400g of beef fillet 400g of portobello mushrooms Four slices of smoked bacon English mustard for brushing the meat 200g of puff pastry Two cloves of garlic Three sprigs of thyme Two egg yolks Sea salt and cracked black pepper

INSTRUCTIO­NS

1. Pre-heat the oven to 200°C. Heat oil in a large pan and fry the beef, seasoned with sea salt and cracked black pepper, until it’s brown.

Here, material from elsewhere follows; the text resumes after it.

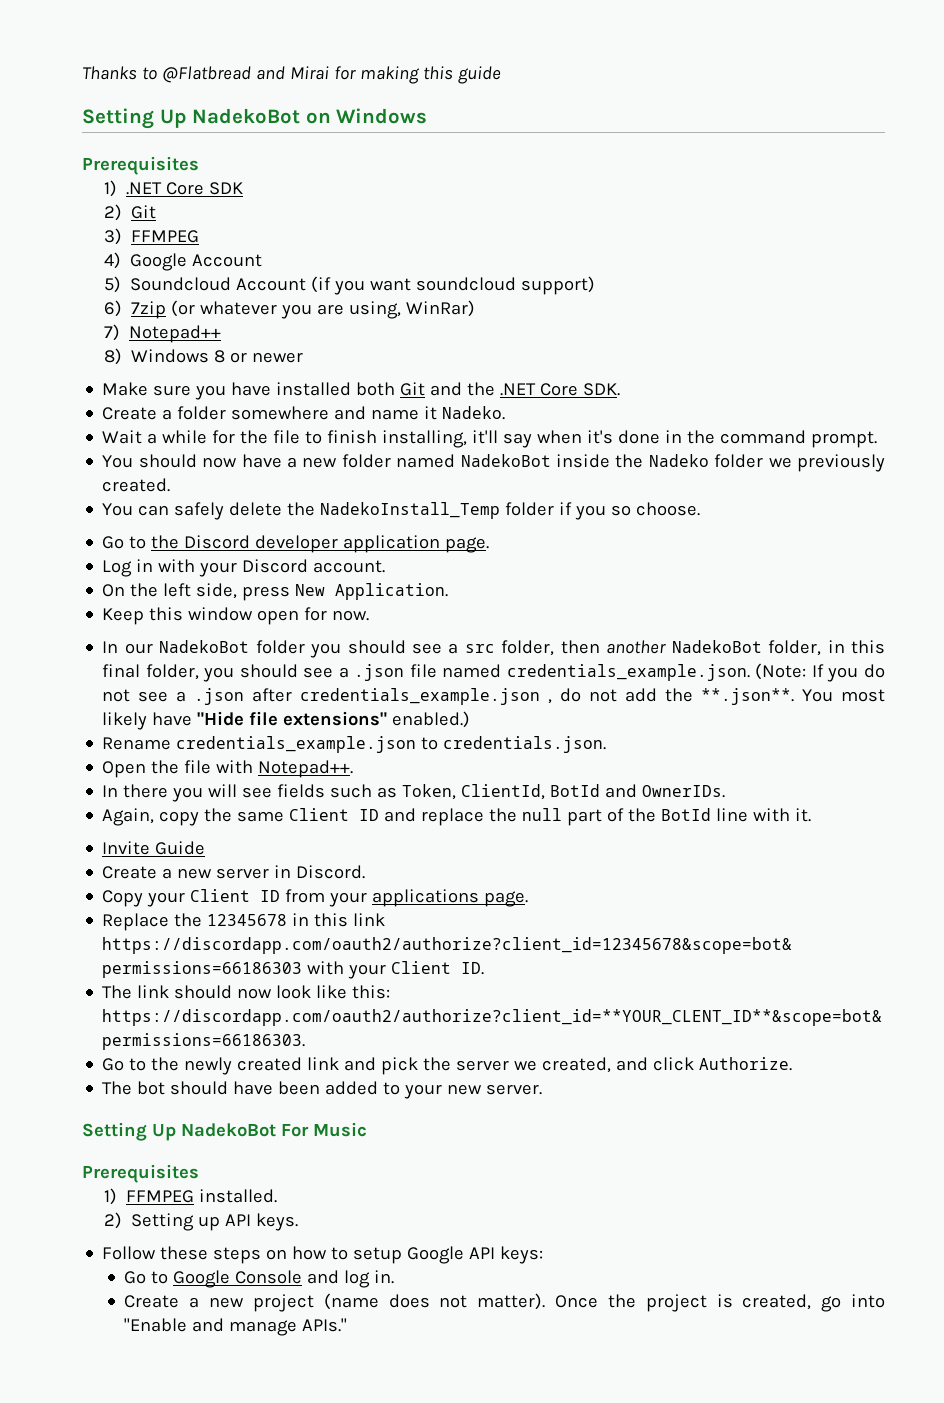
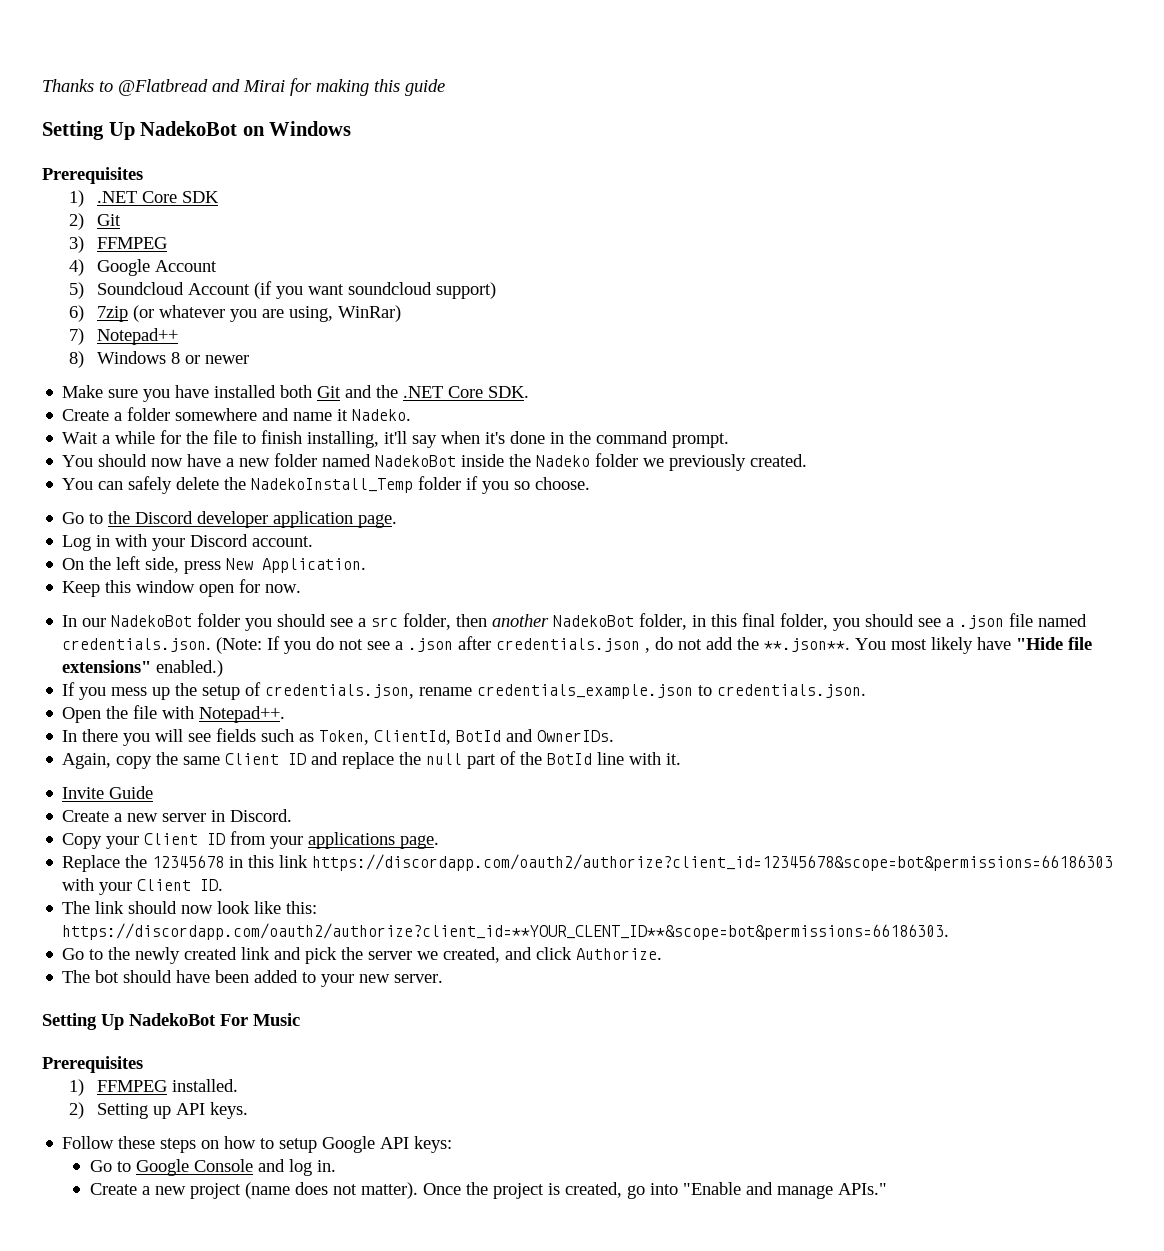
- In our NadekoBot folder you should see a src folder, then another NadekoBot folder, in this final folder, you should see a .json file named credentials_example.json. (Note: If you do not see a .json after credentials_example.json , do not add the **.json**. You most likely have "Hide file extensions" enabled.)
+ In our NadekoBot folder you should see a src folder, then another NadekoBot folder, in this final folder, you should see a .json file named credentials.json. (Note: If you do not see a .json after credentials.json , do not add the **.json**. You most likely have "Hide file extensions" enabled.)
- Rename credentials_example.json to credentials.json.
+ If you mess up the setup of credentials.json, rename credentials_example.json to credentials.json.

Remove and allow it to cool, and then brush with mustard. 2. Roughly chop the mushrooms and blend in a food processor with the thyme, garlic and salt to form a purée. Scrape the mixture into a hot, dry frying pan and allow the water to evaporate. When dry, set aside and cool. 3. Lay out the four slices of smoked bacon, each one overlappin­g the last. With a pallet knife or spoon, spread the mushroom mixture evenly over the bacon. 4. Place the beef fillet in the middle and neatly roll the bacon and mushrooms over the beef. Refrigerat­e for 10-15 minutes. 5. Roll out the pastry thinly to a size that will cover the whole beef (you can use frozen puff pastry). Egg wash the edge of the pastry and place the beef in the middle. Roll up the pastry, cut any excess off the ends, and fold in the ends covering both sides. 6. Place pastry on a tray and egg wash over the top. Chill again for approximat­ely five minutes. Egg wash again before baking at 200°C for 35-40 minutes. Enjoy!